■ Exercise directions
Return nothing but the lines from the one with "text-align: right ->" through the one with "none -> <p><span>—" in the data below, word for word and without pictures.

■ Data for this task
──────
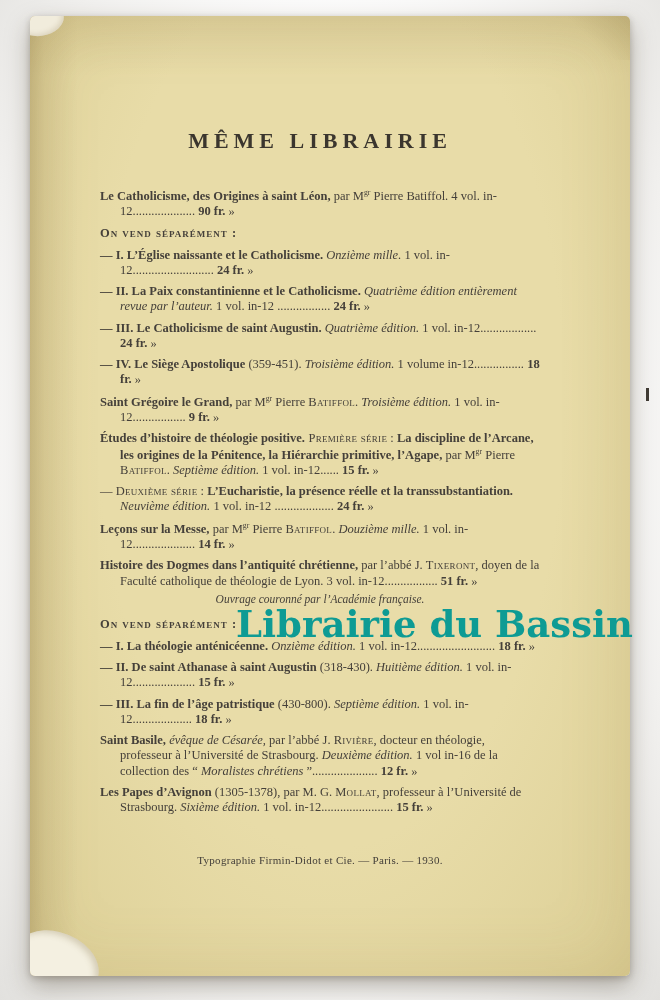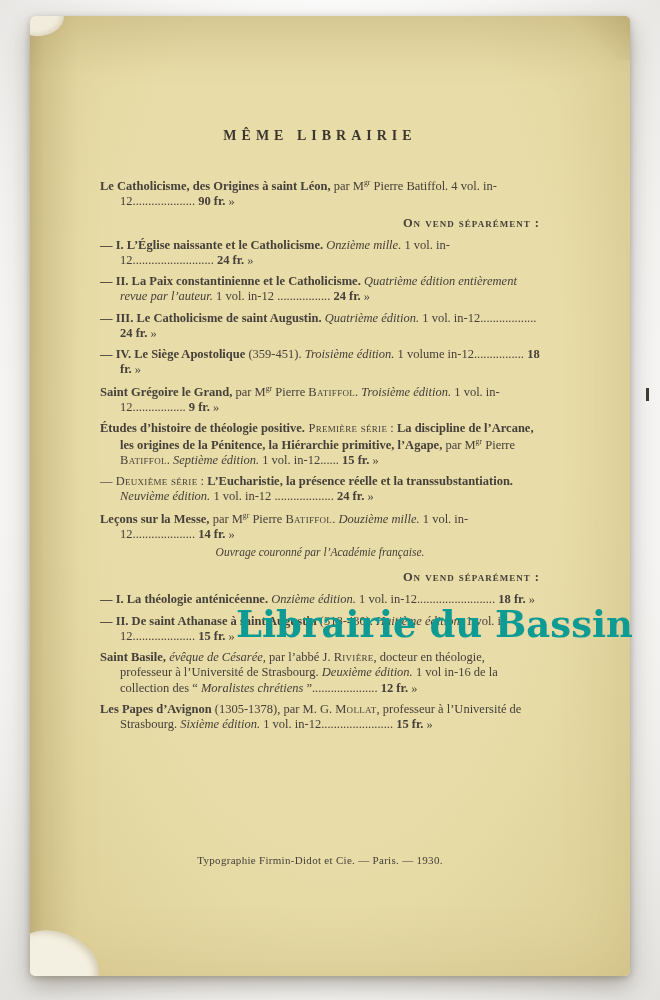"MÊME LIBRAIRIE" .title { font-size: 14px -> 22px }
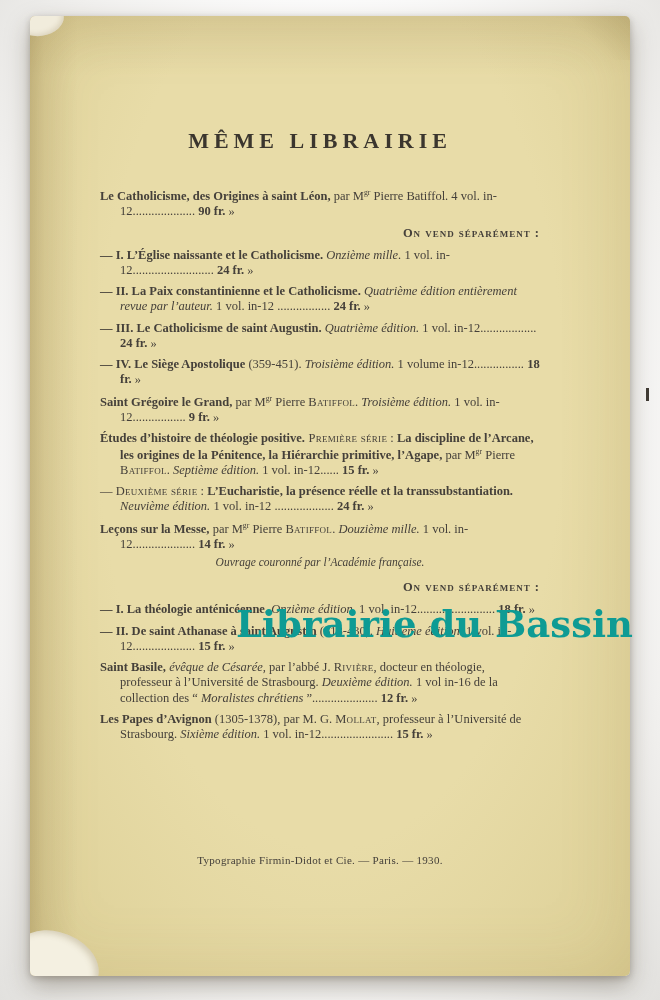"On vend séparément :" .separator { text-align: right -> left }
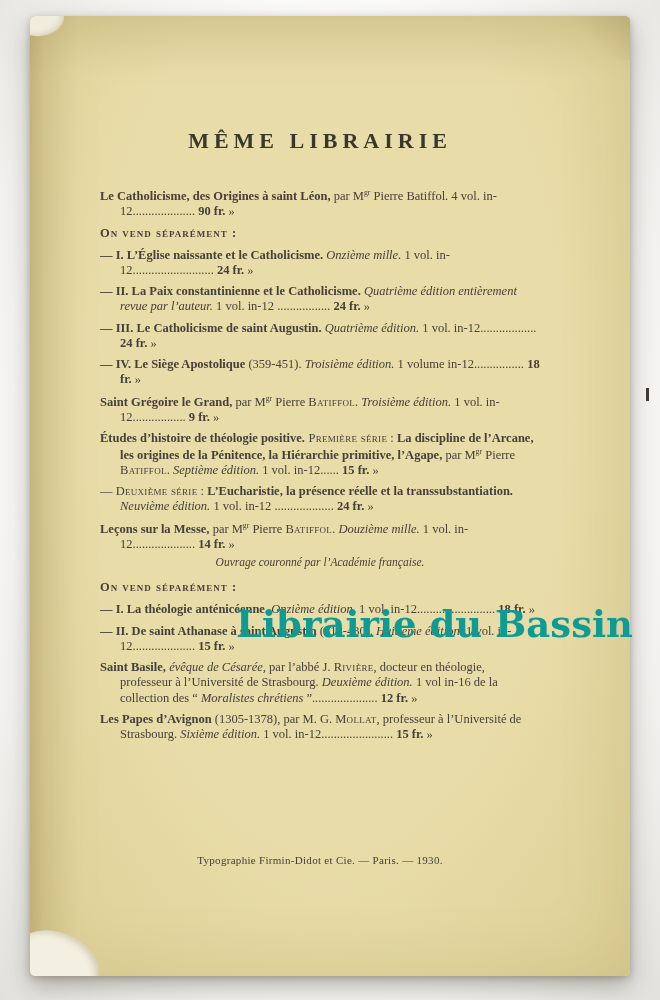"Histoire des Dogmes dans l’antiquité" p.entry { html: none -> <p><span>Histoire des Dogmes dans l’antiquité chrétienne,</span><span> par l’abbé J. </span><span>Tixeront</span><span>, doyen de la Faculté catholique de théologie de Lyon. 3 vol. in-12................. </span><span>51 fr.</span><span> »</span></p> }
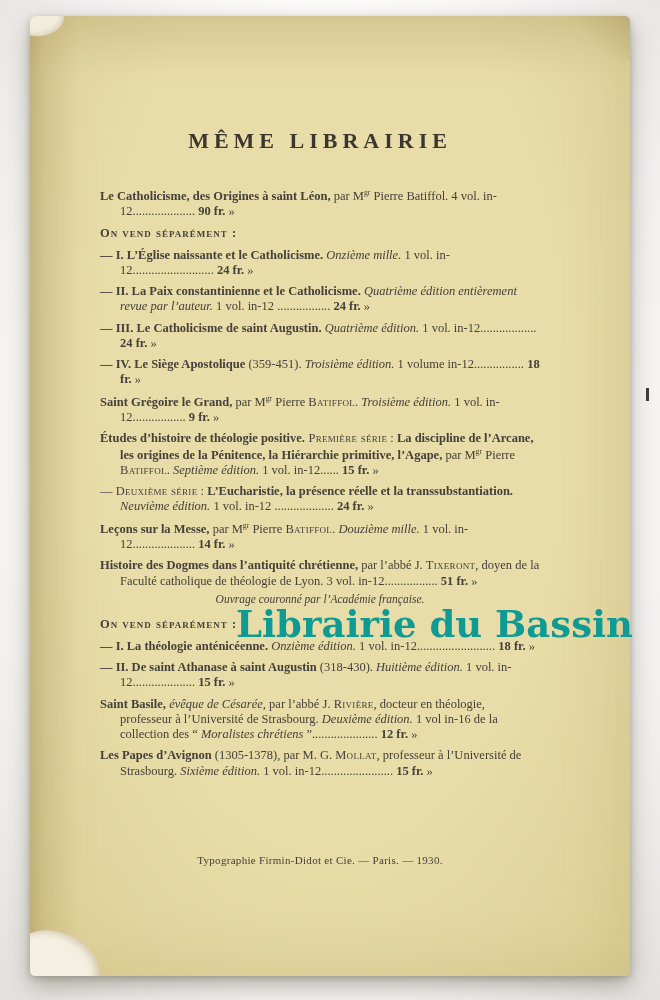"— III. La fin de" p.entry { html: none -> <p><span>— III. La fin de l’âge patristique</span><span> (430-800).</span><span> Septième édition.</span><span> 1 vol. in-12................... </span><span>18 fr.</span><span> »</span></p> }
──────
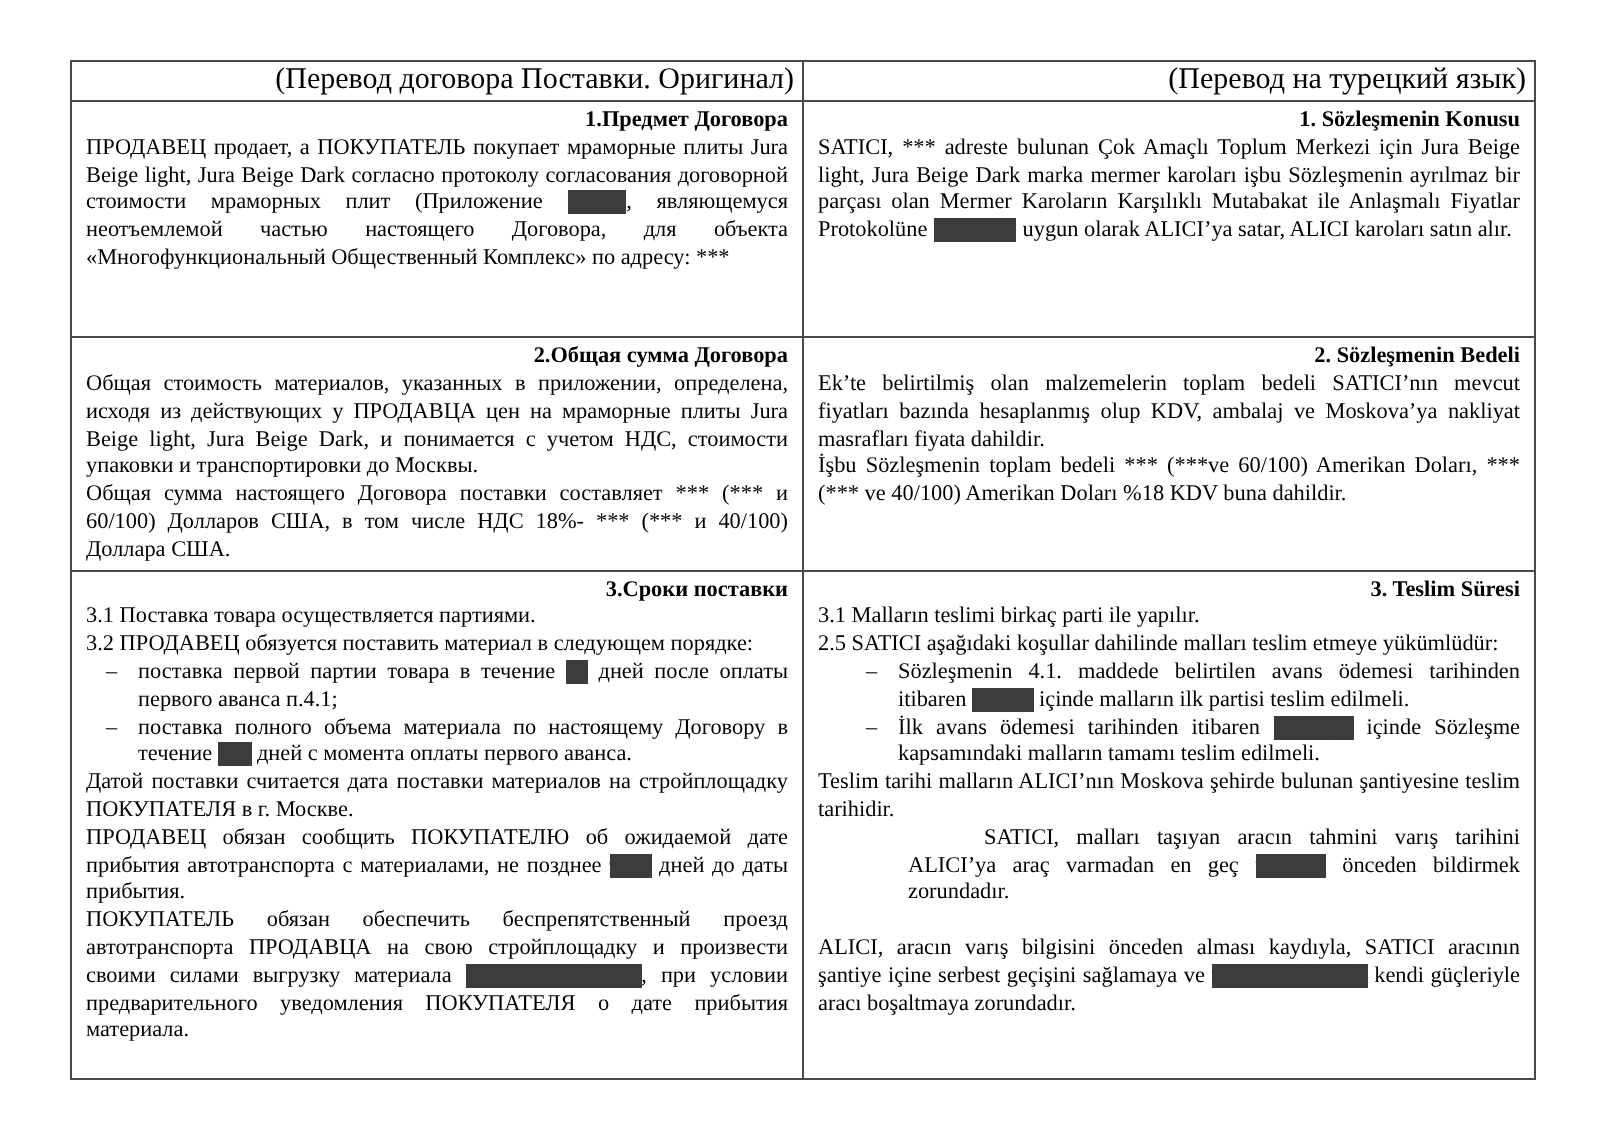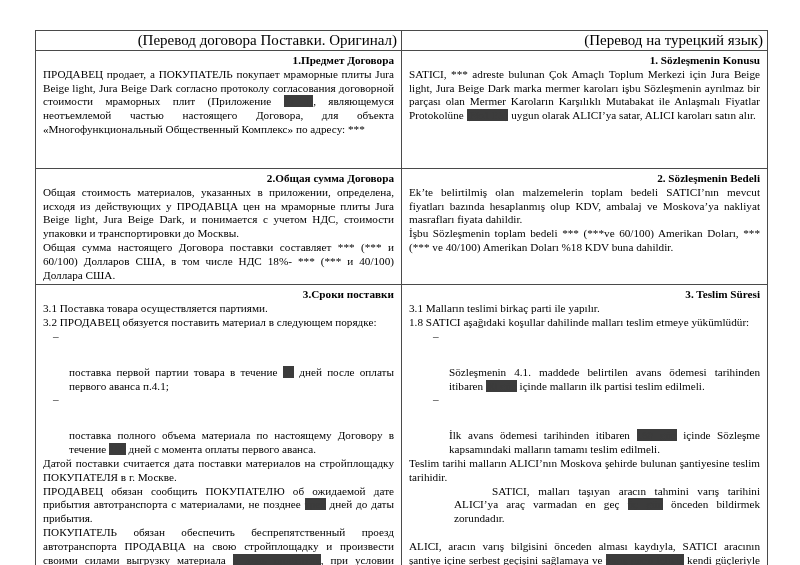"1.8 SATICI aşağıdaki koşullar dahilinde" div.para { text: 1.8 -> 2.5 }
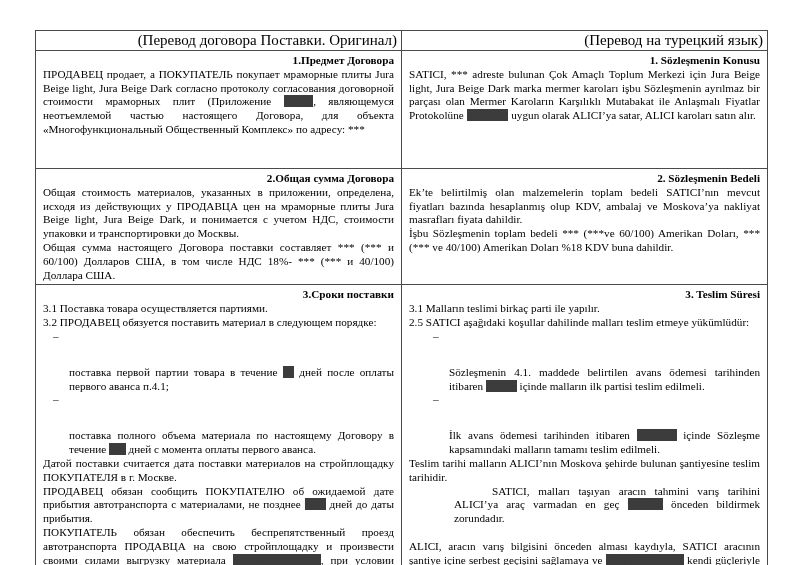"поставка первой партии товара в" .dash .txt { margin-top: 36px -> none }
──────
■ Task result
"On vend séparément :" .separator { text-align: right -> left }
"Histoire des Dogmes dans l’antiquité" p.entry { html: none -> <p><span>Histoire des Dogmes dans l’antiquité chrétienne,</span><span> par l’abbé J. </span><span>Tixeront</span><span>, doyen de la Faculté catholique de théologie de Lyon. 3 vol. in-12................. </span><span>51 fr.</span><span> »</span></p> }
"— III. La fin de" p.entry { html: none -> <p><span>— III. La fin de l’âge patristique</span><span> (430-800).</span><span> Septième édition.</span><span> 1 vol. in-12................... </span><span>18 fr.</span><span> »</span></p> }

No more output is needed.